**Information supplied:**
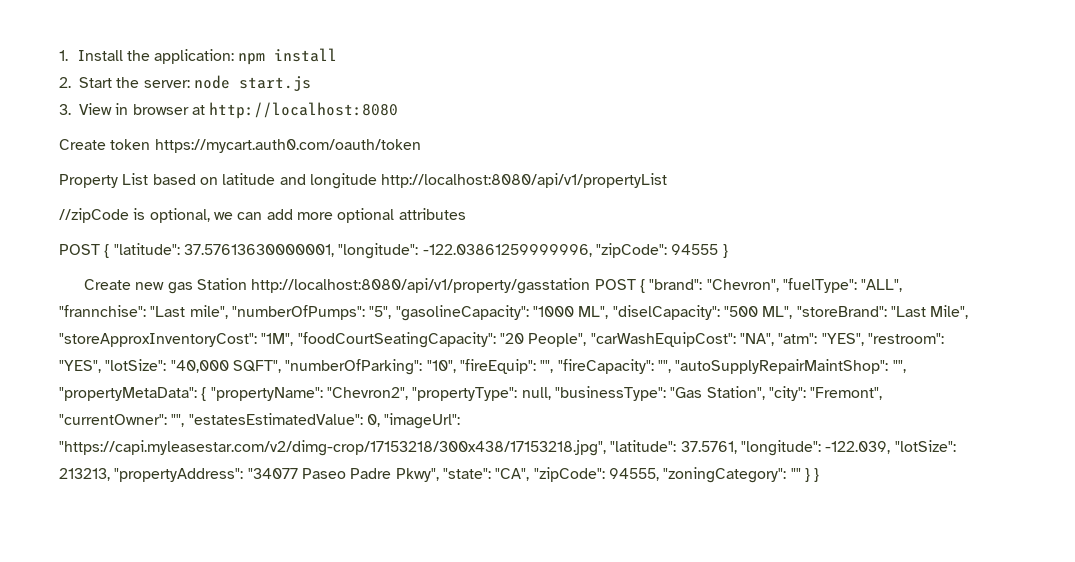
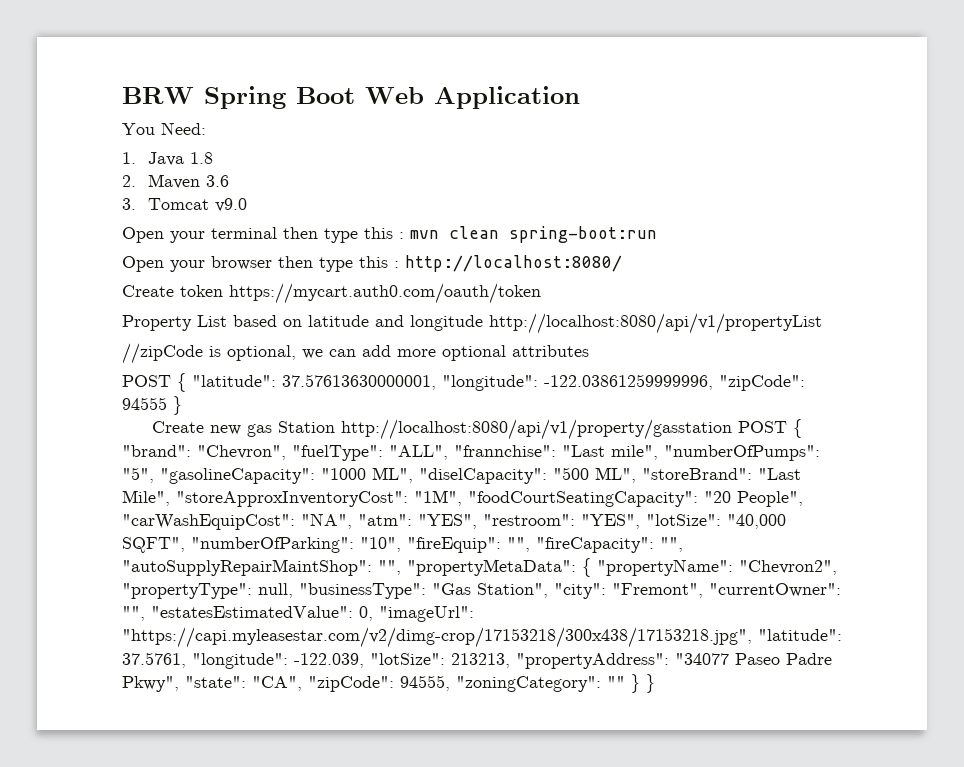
[59,48,338,65] [59,75,311,91] [59,102,399,119] 1. Install the application: npm install // 2. Start the server: node start.js // 3. View in browser at http://localhost:8080 -> [122,86,580,109] [122,122,206,135] [122,152,214,166] [122,174,230,189] [122,198,248,212] [122,226,657,243] [122,255,622,272] BRW Spring Boot Web Application // You Need: // 1. Java 1.8 // 2. Maven 3.6 // 3. Tomcat v9.0 // Open your terminal then type this : mvn clean spring-boot:run // Open your browser then type this : http://localhost:8080/

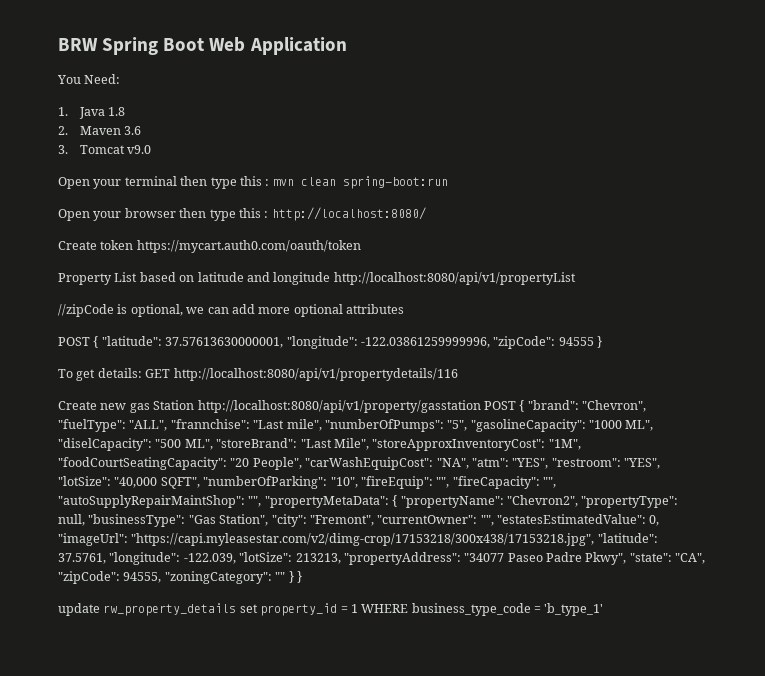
(182, 405) none -> [58,368,458,381] // To get details: GET http://localhost:8080/api/v1/propertydetails/116
(655, 683) none -> [58,603,604,616] // update rw_property_details set property_id = 1 WHERE business_type_code = 'b_type_1'

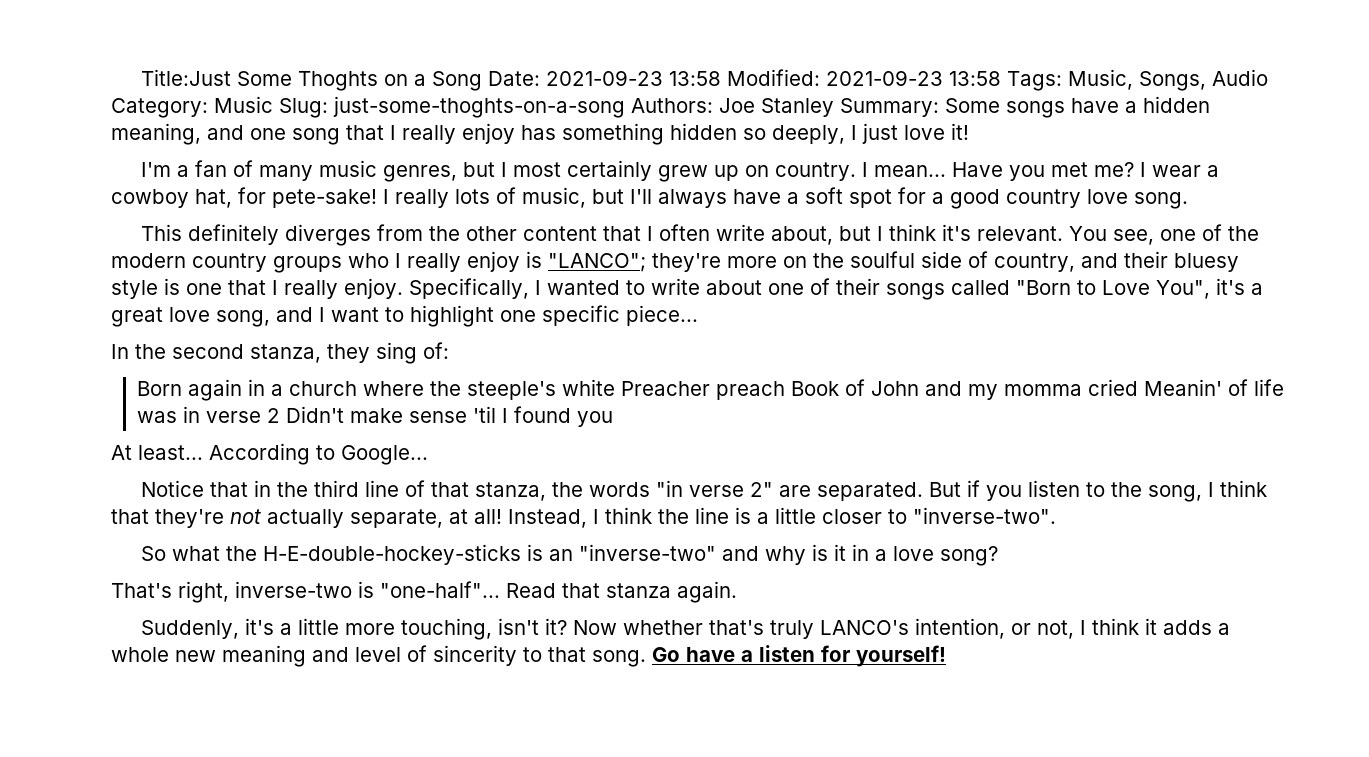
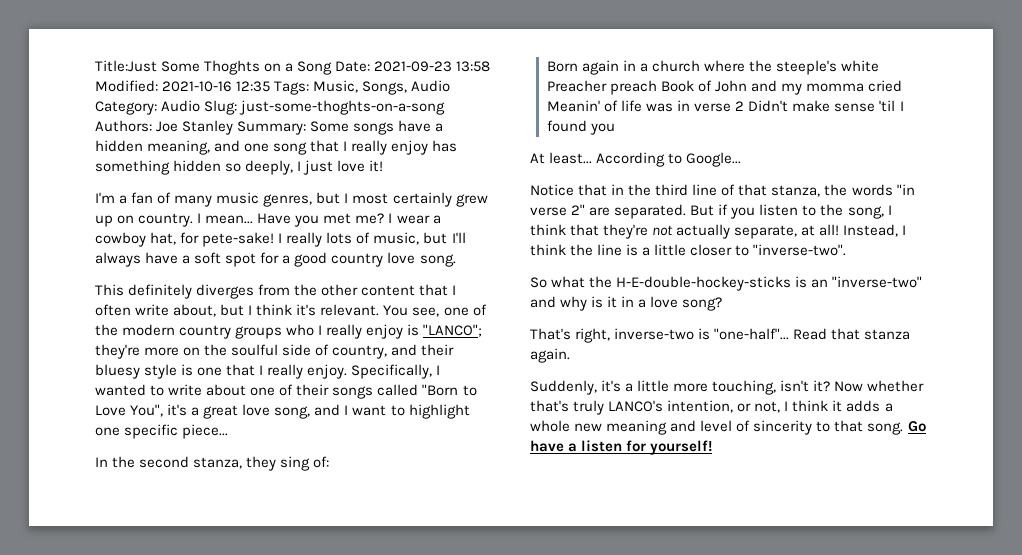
[826,70,1002,86] 2021-09-23 13:58 -> [162,81,271,92] 2021-10-16 12:35
[214,96,273,113] Music -> [161,100,201,112] Audio

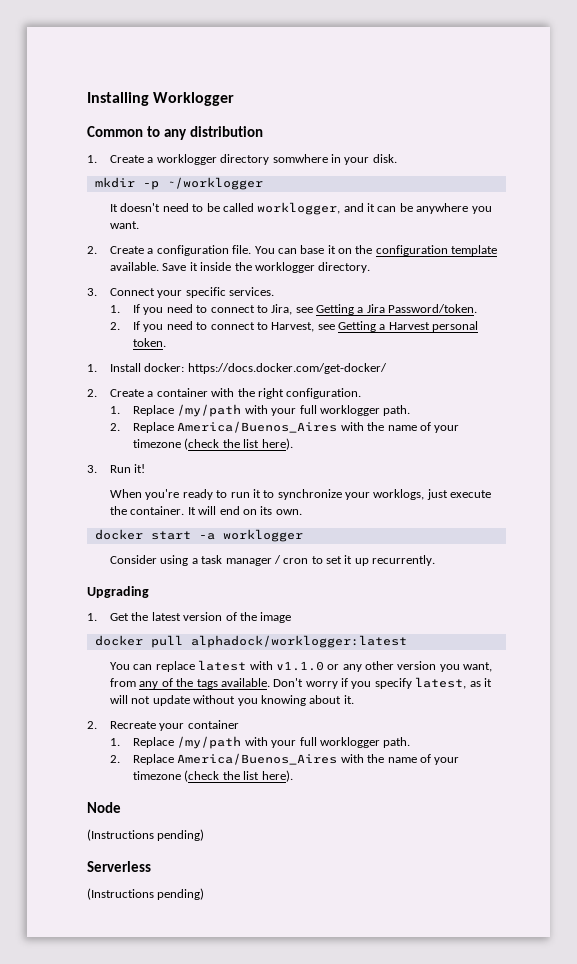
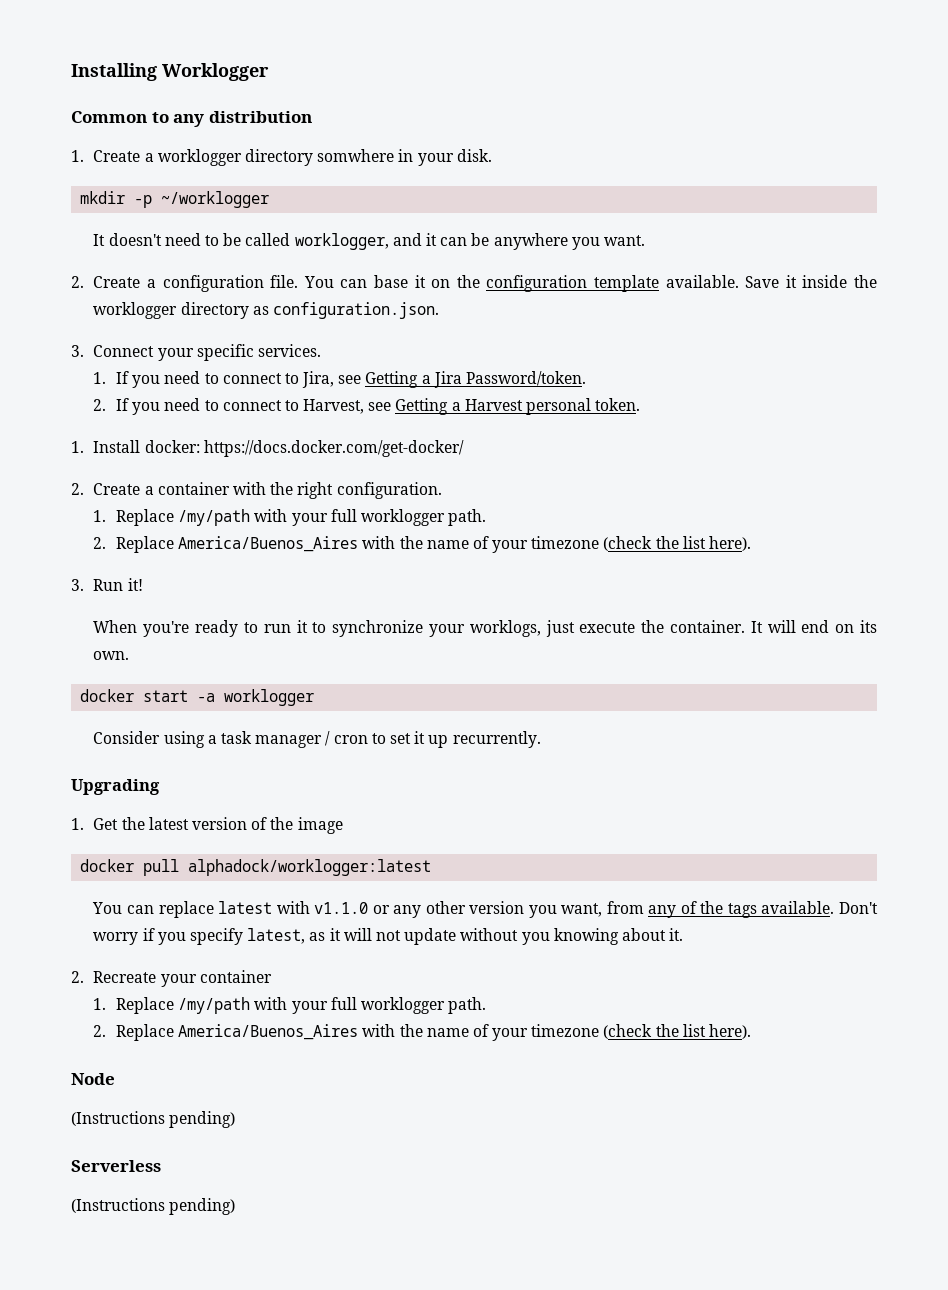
[318,262,371,273] directory. -> [180,302,440,319] directory as configuration.json.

**What to produce:** Give back the material word for word, without images.

**Problem solution:**
[59,48,338,65] [59,75,311,91] [59,102,399,119] 1. Install the application: npm install // 2. Start the server: node start.js // 3. View in browser at http://localhost:8080 -> [122,86,580,109] [122,122,206,135] [122,152,214,166] [122,174,230,189] [122,198,248,212] [122,226,657,243] [122,255,622,272] BRW Spring Boot Web Application // You Need: // 1. Java 1.8 // 2. Maven 3.6 // 3. Tomcat v9.0 // Open your terminal then type this : mvn clean spring-boot:run // Open your browser then type this : http://localhost:8080/

(182, 405) none -> [58,368,458,381] // To get details: GET http://localhost:8080/api/v1/propertydetails/116
(655, 683) none -> [58,603,604,616] // update rw_property_details set property_id = 1 WHERE business_type_code = 'b_type_1'

[826,70,1002,86] 2021-09-23 13:58 -> [162,81,271,92] 2021-10-16 12:35
[214,96,273,113] Music -> [161,100,201,112] Audio

[318,262,371,273] directory. -> [180,302,440,319] directory as configuration.json.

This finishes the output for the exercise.